On Sat, Feb 11, 2017 at 08:15:08PM +0000, Adam Johnson wrote:
> I can see the advantage from an operational perspective with files matching
> byte-for-byte. I know many API's do the same with sorting the keys in their
> JSON output for the same reason.
> I should think the performance impact isn't too great, but would be nice to
> see some benchmarking to prove it's not disastrous.
I did a small benchmark, and as expected, the impact is really small.
Without the pull-request, generating an Atom feed with 100 medium sized
entries takes ~ 0.01 s on consumer hardware. The sorting and
creation of OrderedDicts increases the runtime by ~ 27 %.
Note that this benchmark generates the same feed several times in a row
because the absolute runtime is so small.

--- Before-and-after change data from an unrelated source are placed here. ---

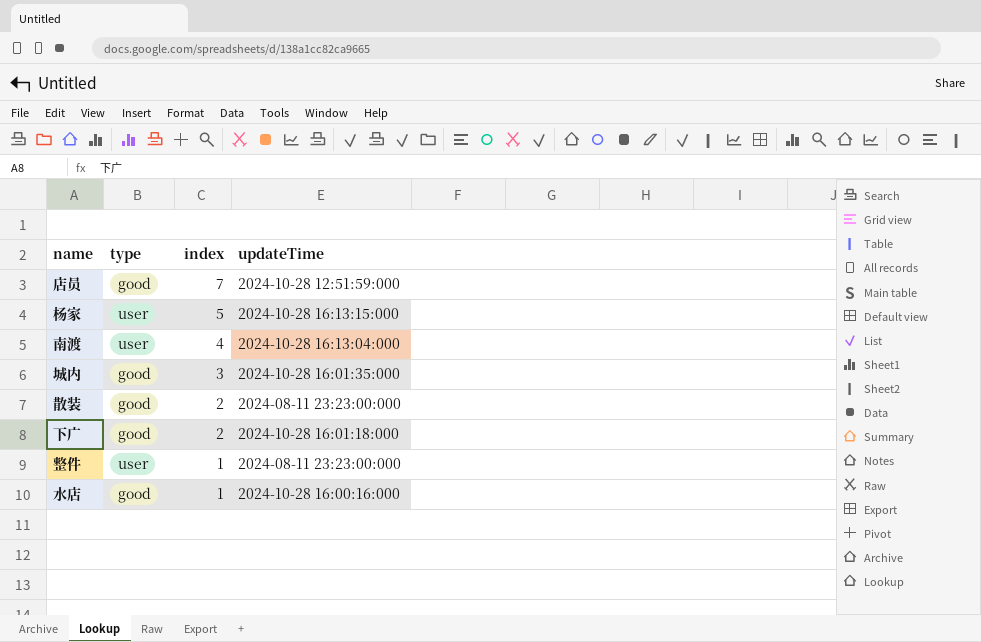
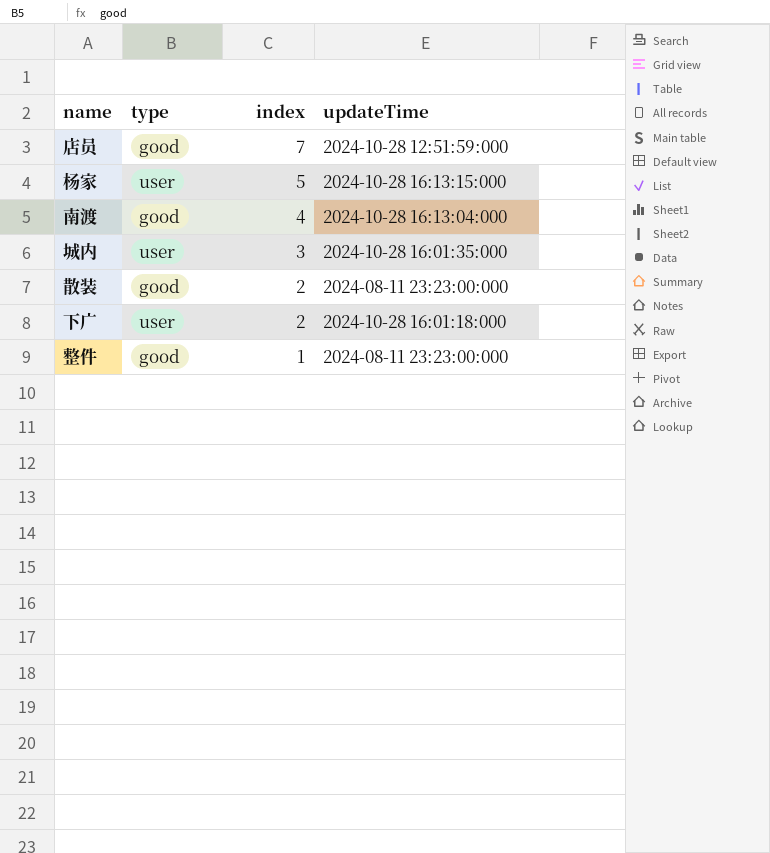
row 水店: good | 1 | 2024-10-28 16:00:16:000 -> none
南渡 | type: user -> good
城内 | type: good -> user
下广 | type: good -> user
整件 | type: user -> good

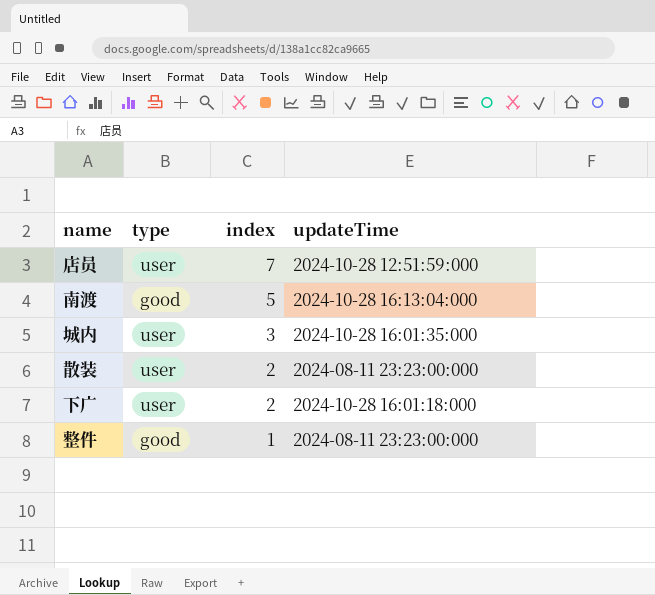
row 杨家: user | 5 | 2024-10-28 16:13:15:000 -> none
店员 | type: good -> user
南渡 | index: 4 -> 5
散装 | type: good -> user

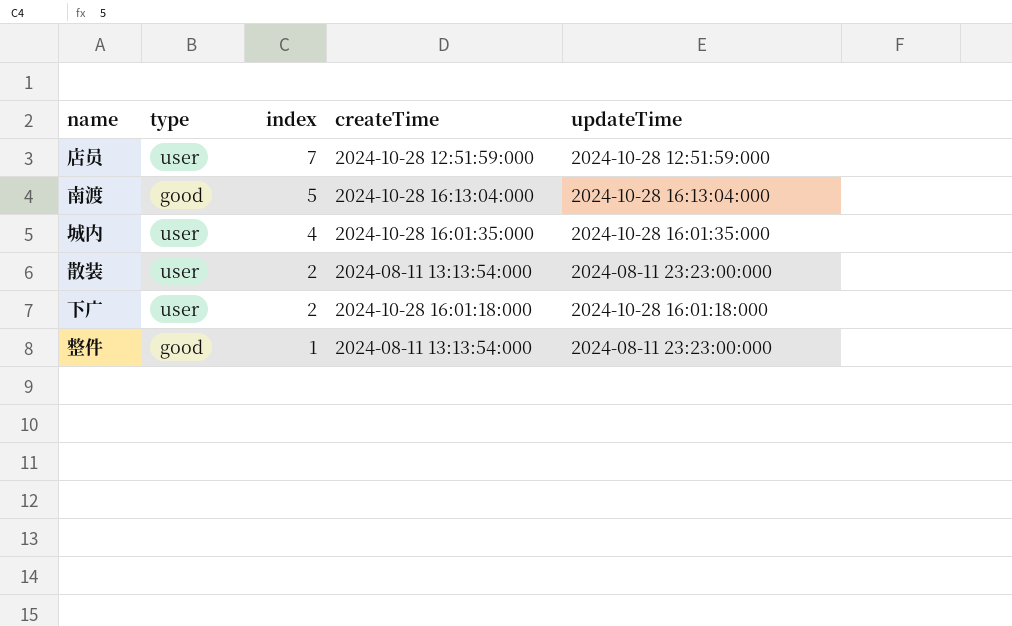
column createTime | position: none -> 4
城内 | index: 3 -> 4

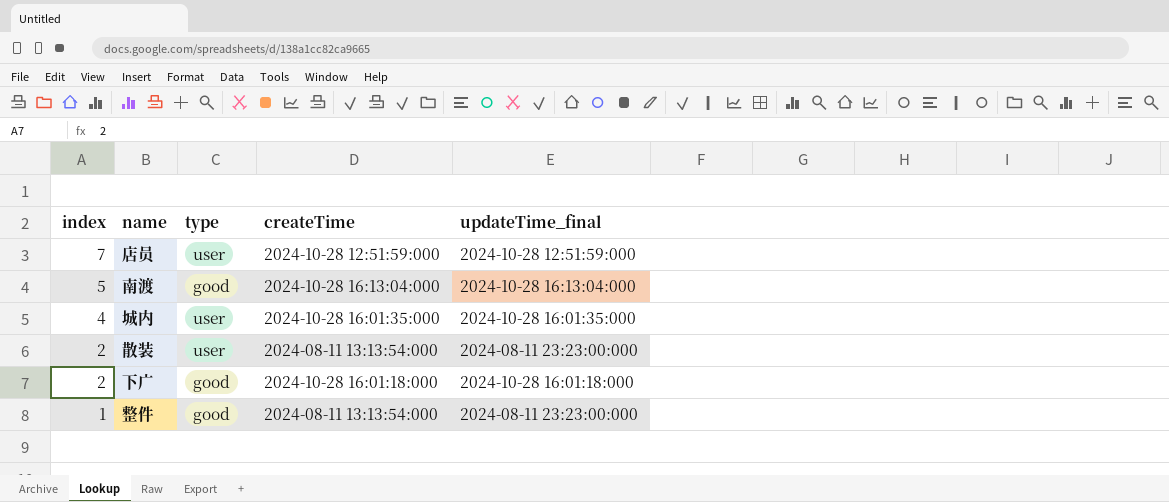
column index | position: 3 -> 1
column name: updateTime -> updateTime_final
下广 | type: user -> good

See
https://gist.github.com/gsauthof/e2787adc7e9a46811dcb6aff2054110c for
details.
It pays off to only sort+create OrderedDict if there are attributes,
e.g.:
def startElement(self, name, attrs):
xs = collections.OrderedDict(sorted(attrs.items())) if attrs else attrs
super().startElement(name, xs)
That version yields an ~ 18 % runtime increase.
We can get down to ~ 7 % runtime increase if we - in feedgenerator.py - replace
the attribute dictionaries with a simple wrapper around a list that provides
the items() method, e.g.:
class Atts:
def __init__(self, items):
self.xs = items
def items(self):
return self.xs
And then add the elements with attributes like this:
handler.addQuickElement("atom:link", None,
Atts([("rel", "self"), ("href", self.feed['feed_url'])]))
But IMHO, this would be a premature optimization that just
obfuscates the feedgenerator code.
Even the conditional sorting is hardly necessary outside of
microbenchmarking scenarios.
Best regards
Georg
--
'One must not put a loaded rifle on the stage if no one is
thinking of firing it.' ( Anton Chekhov, 1889 )